Viv and Andy were lying on the floor, with torches (it was dark), looking like two intrepid cavers, waiting for baby's head to appear. I was intrigued, I wanted to see what was going on. Viv and Andy seemed excited, this relaxed me immensely, as I felt the arrival of Isaac was going to be very soon. After a series of intense pushes later, possibly spanning 1 or 2 hours, time had become irrelevant, Isaac was delivered onto our living room floor and my wife picked him up and held him. She looked exhausted, but was glowing with happiness. The roller-coaster was over, I was glad to get off, but I had enjoyed it. I was given Isaac to hold, while Viv and Andy delivered the placenta and dealt with some bleeding. This was done with such a high level of professional efficiency and calm, that it wasn't until after that I understood that it could have been quite problematic without speedy intervention.

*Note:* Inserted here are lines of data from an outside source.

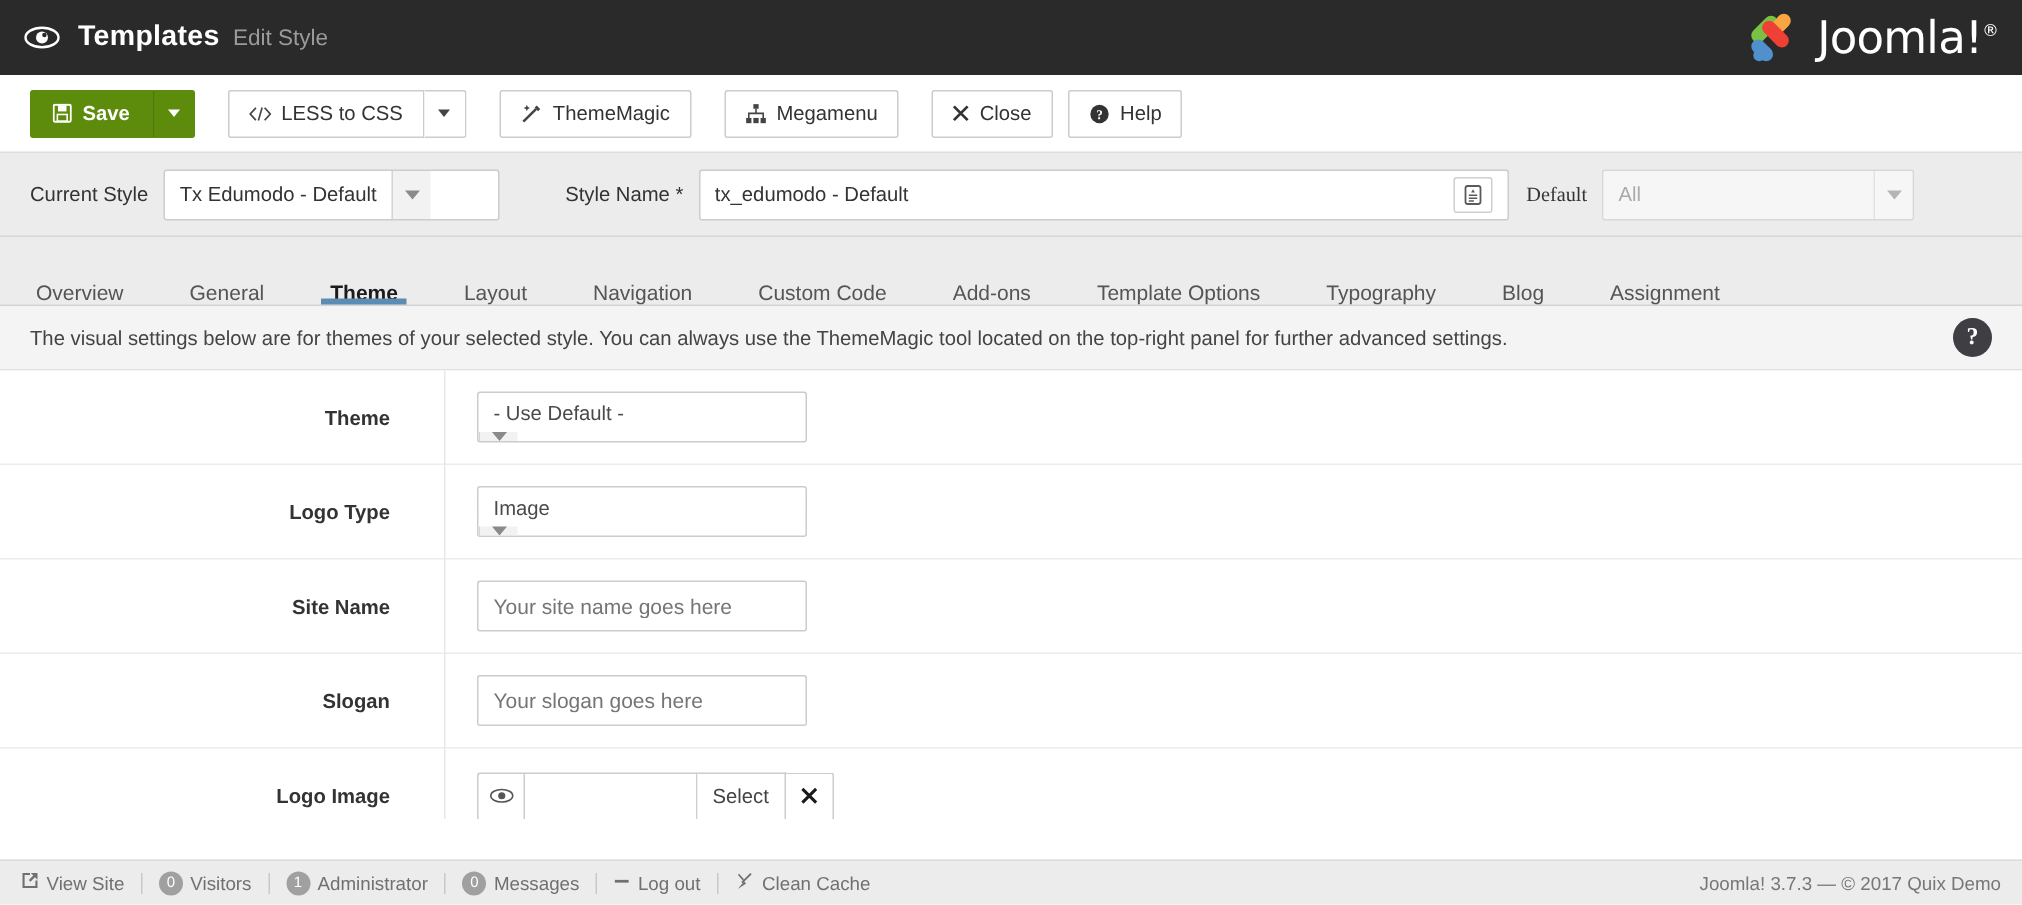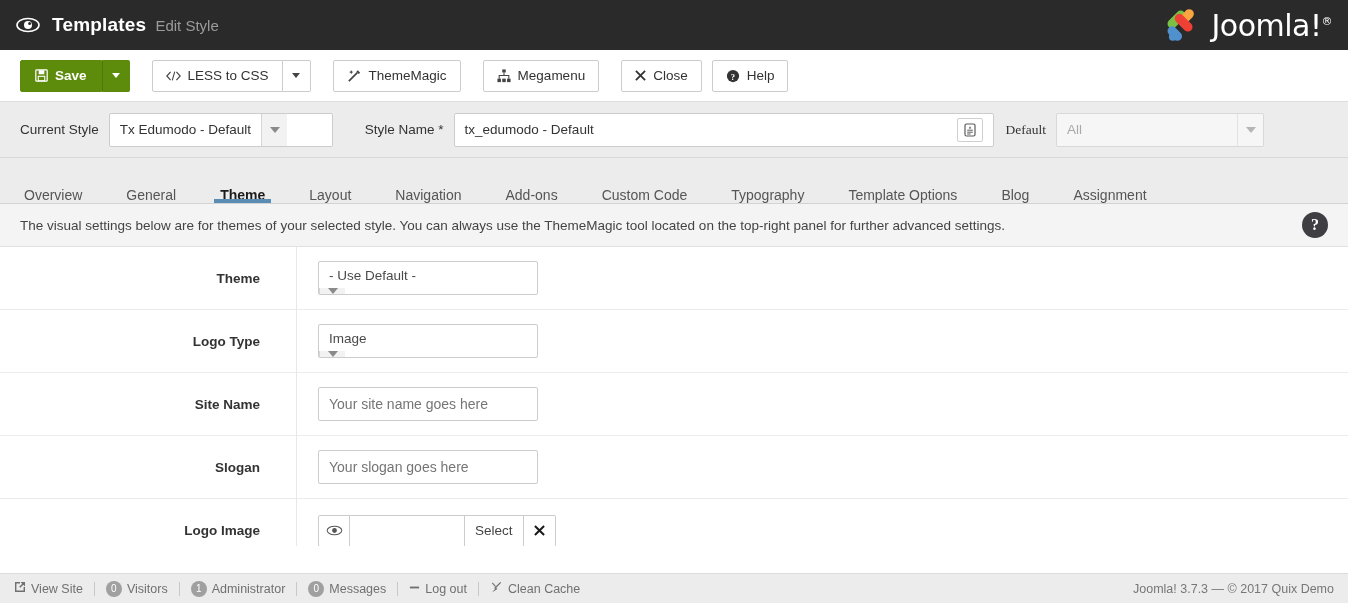--- a/index.html
+++ b/index.html
@@ -477,21 +477,21 @@
 
 <div class="stylebar">
   <span class="sb-label">Current Style</span>
   <div class="sel-wrap" style="width:224px;">
     <span class="sel-text">Tx Edumodo - Default</span>
     <span class="sel-arrow">
         <i class="arrow-dn"></i>
       </span>
   </div>
 
-  <span class="sb-label" style="margin-left:32px;">Style Name *</span>
+  <span class="sb-label" style="margin-left:44px;">Style Name *</span>
   <div class="txt-field" style="width:540px;">
     <span class="val">tx_edumodo - Default</span>
     <span class="field-btn">
       <svg width="12" height="14" viewBox="0 0 12 14">
         <rect x="1" y="1" width="10" height="12" rx="1.5" fill="none" stroke="#5a5a5a" stroke-width="1.2"></rect>
         <path d="M6 3.2 L7.3 5.4 L4.7 5.4 Z" fill="#5a5a5a"></path>
         <path d="M3.2 7.2 h5.6 M3.2 9.2 h5.6 M3.2 11 h3.4" stroke="#5a5a5a" stroke-width="1"></path>
       </svg>
     </span>
   </div>
@@ -515,30 +515,30 @@
   <div class="tab active">
       <span>Theme</span>
     </div>
   <div class="tab">
       <span>Layout</span>
     </div>
   <div class="tab">
       <span>Navigation</span>
     </div>
   <div class="tab">
+      <span>Custom Code</span>
+    </div>
+  <div class="tab">
       <span>Add-ons</span>
     </div>
   <div class="tab">
-      <span>Custom Code</span>
+      <span>Template Options</span>
     </div>
   <div class="tab">
       <span>Typography</span>
-    </div>
-  <div class="tab">
-      <span>Template Options</span>
     </div>
   <div class="tab">
       <span>Blog</span>
     </div>
   <div class="tab">
       <span>Assignment</span>
     </div>
 </div>
 
 <div class="infobar">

Elizabeth attempted to breastfeed Isaac while sitting on our sofa, Viv and Andy clear up some of the blood and gore. I sat down on the sofa next to Elizabeth and relaxed, I may have nodded off,,, Elizabeth then went to take a shower, Andy made sure she was ok, while I took Isaac into our bedroom and laid with him to sleep. In the morning, Lucas, came into our bedroom and met his baby brother for the first time. The whole experience was a million miles from what we had endured with Lucas, and it has been a great healing device for our family.
Elizabeth and I married and had kids before most of our friends so we were asked about the experience by lots of people. After Lucas was born I was asked what its like to be a dad and after Isaac was born everyone wanted to know what a homebirth is like. So, my answers, a homebirth is surprisingly unstressful and feels natural, like things are as they should be. The best way to describe being a dad, I always thought I was happy before I had children but it wasn't until after they were born that I knew I was happy.
I just want to end by saying that writing about our experience like this is not something I would normally do, but it has been such a positive experience and has had such a positive impact on our family that I wanted to share it with people and to encourage others to see private midwife care as an investment worth making not just for the birth and the care afterwards but as an investment in your family's future and making positive memories.